10 RETURNED GOODS We cannot accept the return of goods already delivered to the purchaser otherwise than pursuant to clause 9(C) hereof or by special arrangement, and then subject to the appropriate restocking and delivery charges which shall not be less than 15% of the invoice value. Where the goodsare without fault or defect they will not be accepted by us 28 days after the date of the original despatch date.

11 INDEMNITY The purchaser shall indemnify us against all actions, claims,demands, penalties and costs by third parties in tort, or for infringements or alleged infringements of patents or registered designs or otherwise arising in connection with the goods or their delivery or unloading or work done by us in accordance with the purchasers specifications.

12 EXCLUSION OF LIABILITY We are hereby expressly excluded for any liability howsoever arising in respect of any express or implied condition, statement,representation or warranty, statutory or otherwise relating to any goods supplied by us.
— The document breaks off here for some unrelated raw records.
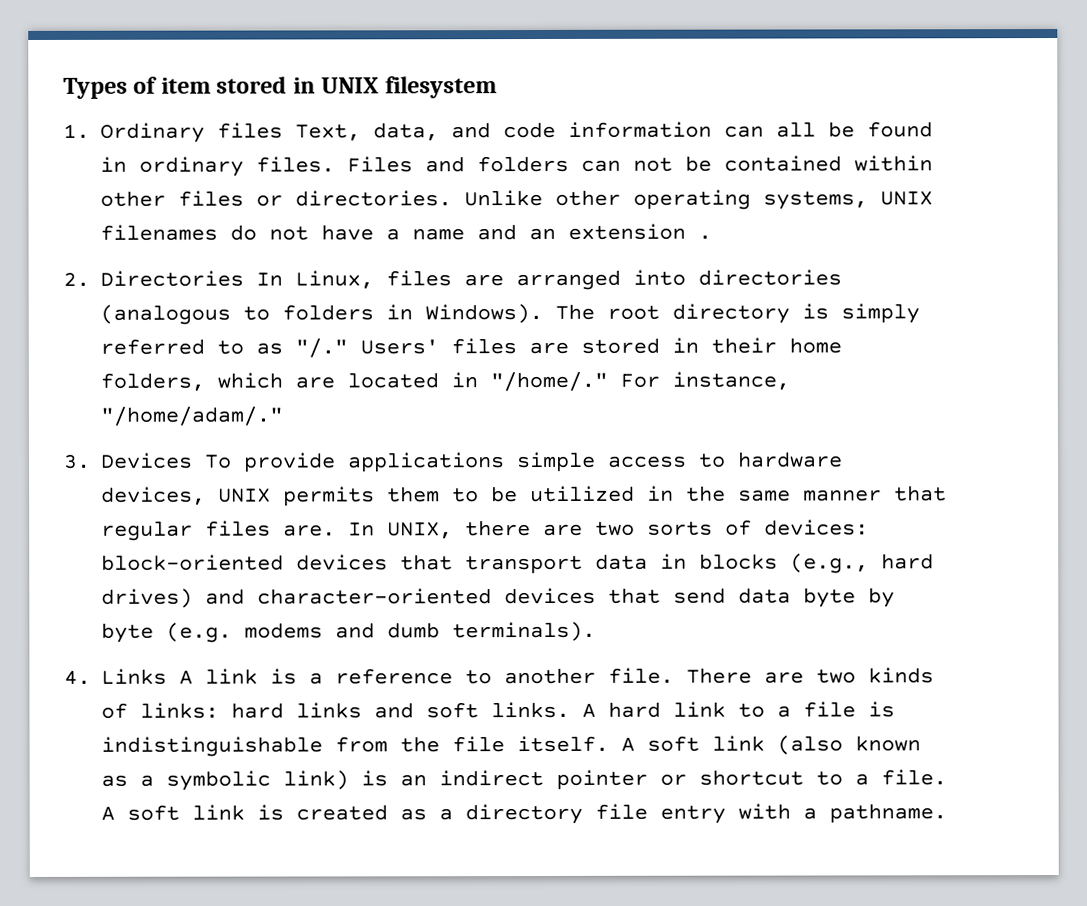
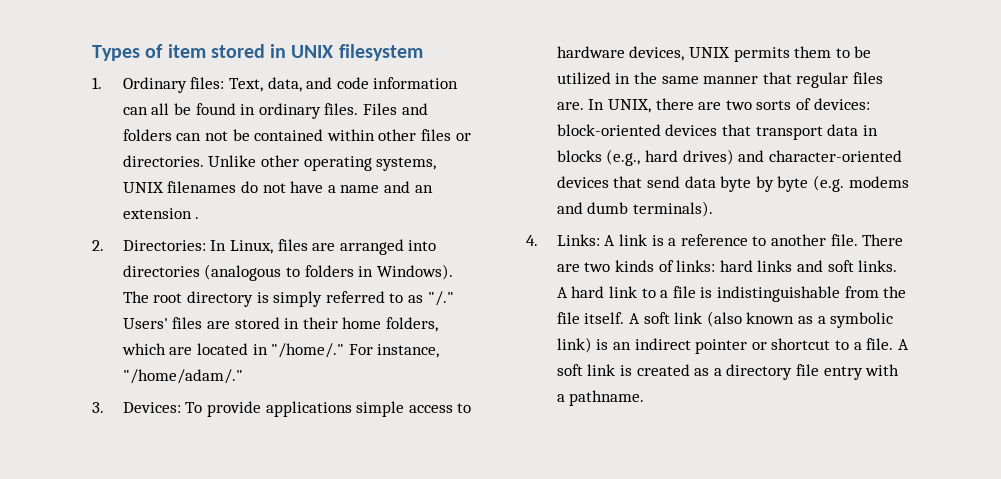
- 1. Ordinary files Text, data, and code information can all be found in ordinary files.
+ 1. Ordinary files: Text, data, and code information can all be found in ordinary files.
- 2. Directories In Linux, files are arranged into directories (analogous to folders in Windows).
+ 2. Directories: In Linux, files are arranged into directories (analogous to folders in Windows).
- 3. Devices To provide applications simple access to hardware devices, UNIX permits them to be utilized in the same manner that regular files are.
+ 3. Devices: To provide applications simple access to hardware devices, UNIX permits them to be utilized in the same manner that regular files are.
- 4. Links A link is a reference to another file.
+ 4. Links: A link is a reference to another file.

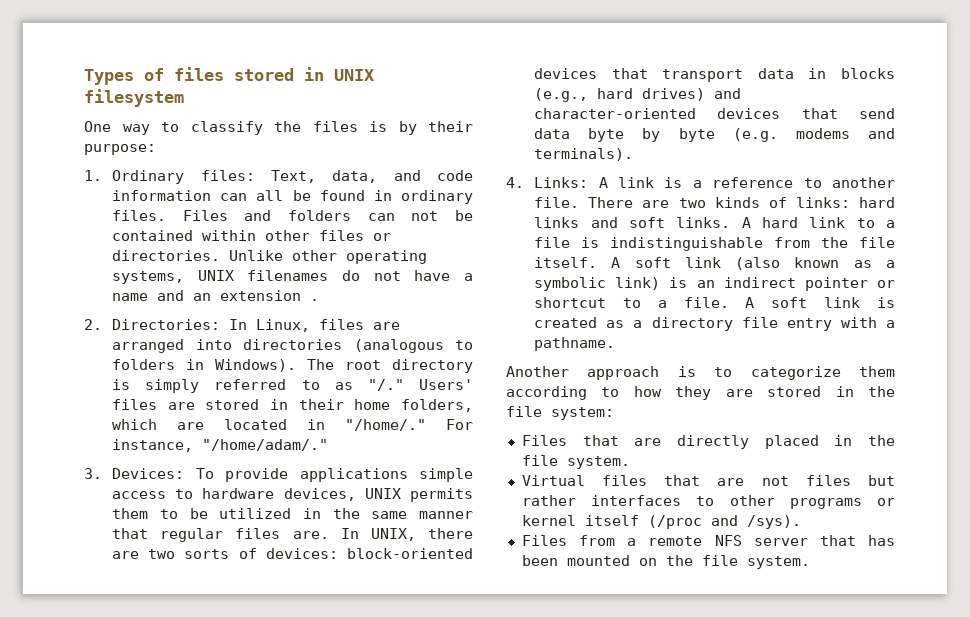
- Types of item stored in UNIX filesystem
+ Types of files stored in UNIX filesystem
+ One way to classify the files is by their purpose:
- In UNIX, there are two sorts of devices: block-oriented devices that transport data in blocks (e.g., hard drives) and character-oriented devices that send data byte by byte (e.g. modems and dumb terminals).
+ In UNIX, there are two sorts of devices: block-oriented devices that transport data in blocks (e.g., hard drives) and character-oriented devices that send data byte by byte (e.g. modems and terminals).
+ Another approach is to categorize them according to how they are stored in the file system:
+ Files that are directly placed in the file system.
+ Virtual files that are not files but rather interfaces to other programs or kernel itself (/proc and /sys).
+ Files from a remote NFS server that has been mounted on the file system.

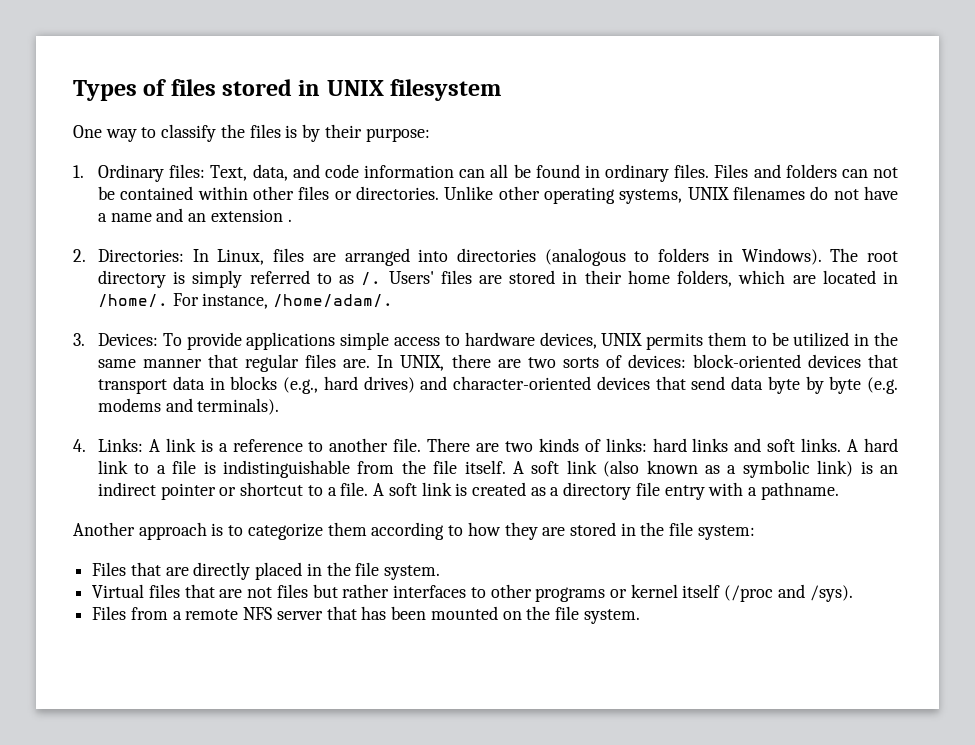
- The root directory is simply referred to as "/."
+ The root directory is simply referred to as /.
- Users' files are stored in their home folders, which are located in "/home/."
+ Users' files are stored in their home folders, which are located in /home/.
- For instance, "/home/adam/."
+ For instance, /home/adam/.

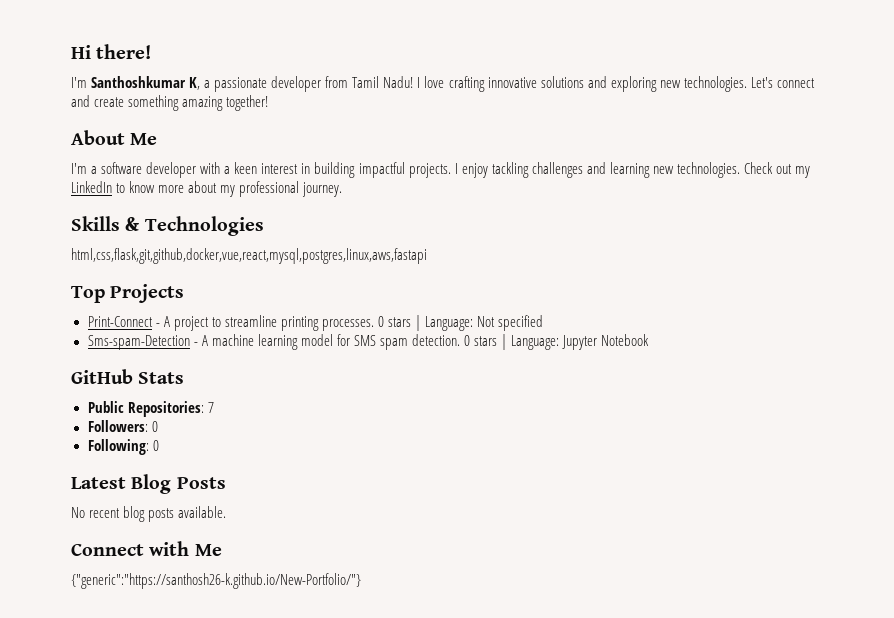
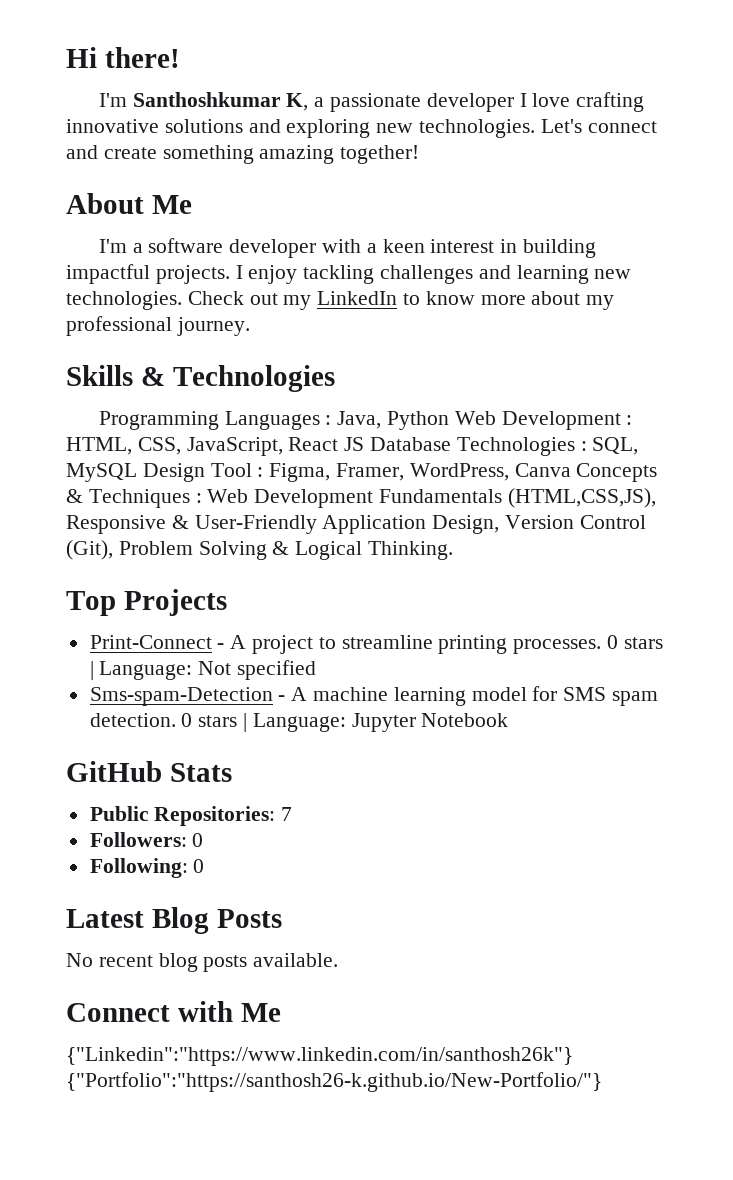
- I'm Santhoshkumar K, a passionate developer from Tamil Nadu! I love crafting innovative solutions and exploring new technologies.
+ I'm Santhoshkumar K, a passionate developer I love crafting innovative solutions and exploring new technologies.
- html,css,flask,git,github,docker,vue,react,mysql,postgres,linux,aws,fastapi
+ Programming Languages : Java, Python Web Development : HTML, CSS, JavaScript, React JS Database Technologies : SQL, MySQL Design Tool : Figma, Framer, WordPress, Canva Concepts & Techniques : Web Development Fundamentals (HTML,CSS,JS), Responsive & User-Friendly Application Design, Version Control (Git), Problem Solving & Logical Thinking.
- {"generic":"https://santhosh26-k.github.io/New-Portfolio/"}
+ {"Linkedin":"https://www.linkedin.com/in/santhosh26k"} {"Portfolio":"https://santhosh26-k.github.io/New-Portfolio/"}

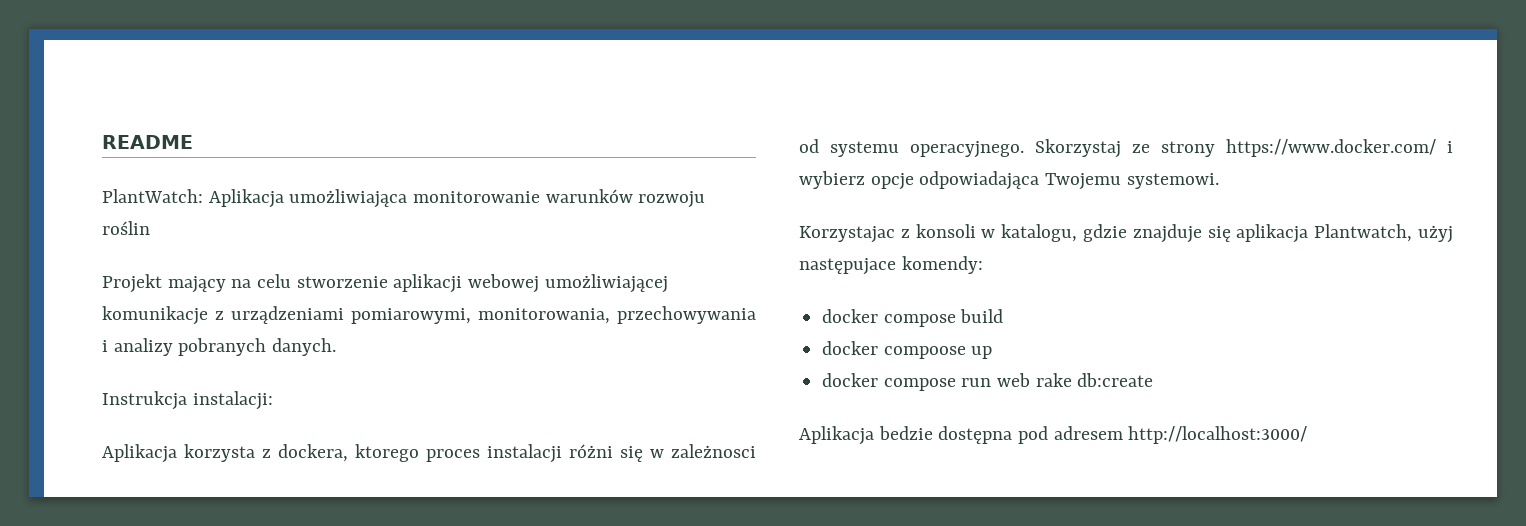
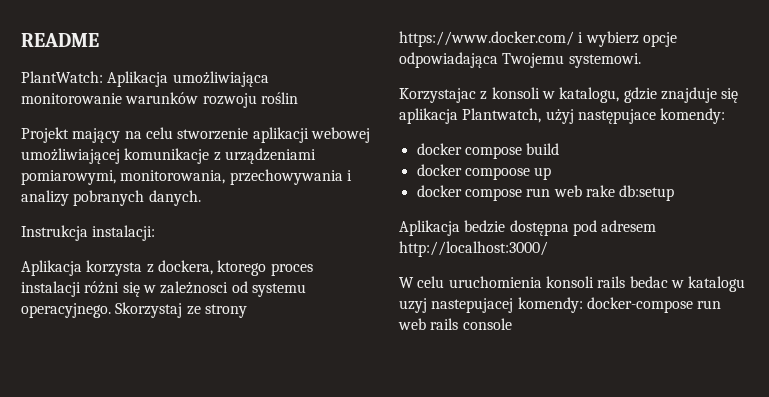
- docker compose run web rake db:create
+ docker compose run web rake db:setup
+ W celu uruchomienia konsoli rails bedac w katalogu uzyj nastepujacej komendy: docker-compose run web rails console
However, without prejudice to the foregoing, we are prepared to assist in the execution of any manufacturer’s warranties and guarantees.

13 INSOLVENCY If the purchaser shall make default in, or commit any breach of, any of his obligations to us (whether under this agreement or otherwise), or wrongfully stop payment of any debt, or is deemed unable to pay their debts within the meaning of such Insolvency Act as shall be current at the date of the contract, and if any distress or execution should be levied upon the purchaser,his property or assets, or if the purchaser shall make or offer to make any arrangements or composition with creditors to commit any act of bankruptcy,or if any petition or receiving order in bankruptcy, shall be presented or made against the purchaser, or if the purchaser shall be a limited company at any resolution or petition to wind up such company’s business shall be passed or presented (otherwise than for reconstruction or amalgamation only), or if a Receiver of such company’s undertaking property or assets or any part thereof shall be appointed then in any such case, we shall have the right forthwith to determine the contract in whole or in part by notice in writing to the purchaser and repossess any of the goods of which title has not passed to the purchaser pursuant to condition 6 hereof.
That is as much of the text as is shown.